We are similarly unpersuaded by Red Zone’s argument that UBS was somehow required to rebut the presumption of good faith and loyalty on part of Six Flags’ directors in order to establish control of the company on Red Zone’s part. Here, Red Zone misplaces its reliance on Beam ex rel. Martha Stewart Living Omnimedia, Inc. v Stewart (845 A2d 1040 [Del 2004]), a case that addresses the entirely distinct subject of demand futility in a derivative action. Taken to its logical conclusion, Red Zone’s unlikely position would be that the parties here bargained for UBS’s transaction fee to be payable upon, among other things, a breach of loyalty by at least some of Six Flags’ directors.

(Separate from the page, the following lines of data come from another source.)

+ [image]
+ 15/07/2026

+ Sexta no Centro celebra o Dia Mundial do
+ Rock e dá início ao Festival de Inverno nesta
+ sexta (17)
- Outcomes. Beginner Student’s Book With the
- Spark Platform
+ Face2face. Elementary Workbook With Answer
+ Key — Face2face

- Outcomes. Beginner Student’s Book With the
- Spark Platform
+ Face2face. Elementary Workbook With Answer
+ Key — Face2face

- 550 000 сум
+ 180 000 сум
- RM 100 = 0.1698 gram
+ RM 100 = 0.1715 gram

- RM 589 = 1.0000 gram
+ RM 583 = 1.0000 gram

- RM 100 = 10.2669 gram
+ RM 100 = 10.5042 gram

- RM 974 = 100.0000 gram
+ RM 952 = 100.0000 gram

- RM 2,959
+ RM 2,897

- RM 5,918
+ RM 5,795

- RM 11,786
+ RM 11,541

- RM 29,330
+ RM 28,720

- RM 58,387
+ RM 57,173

We do not reach Red Zone’s cross appeal because the record does not include the papers submitted with respect to its motion for summary judgment (see CPLR 5526). Meaningful appellate review of the denial of that motion has thus been rendered impossible. Having failed in its obligation to assemble a proper appellate record, Red Zone’s cross appeal must be dismissed (see Matter of Allstate Ins. Co. v Vargas, 288 AD2d 309 [2001]). Concur—Mazzarelli, J.P., McGuire, DeGrasse, Freedman and Richter, JJ. 
      
      . As set forth in a side agreement of the same date, it was understood that this proxy contest was not to be considered an “acquisition transaction” within the meaning of the advisory agreement.
     
      
      . As of January 18, 2006, Kassan resigned from the board without being replaced, leaving Red Zone’s nominees with six of nine seats.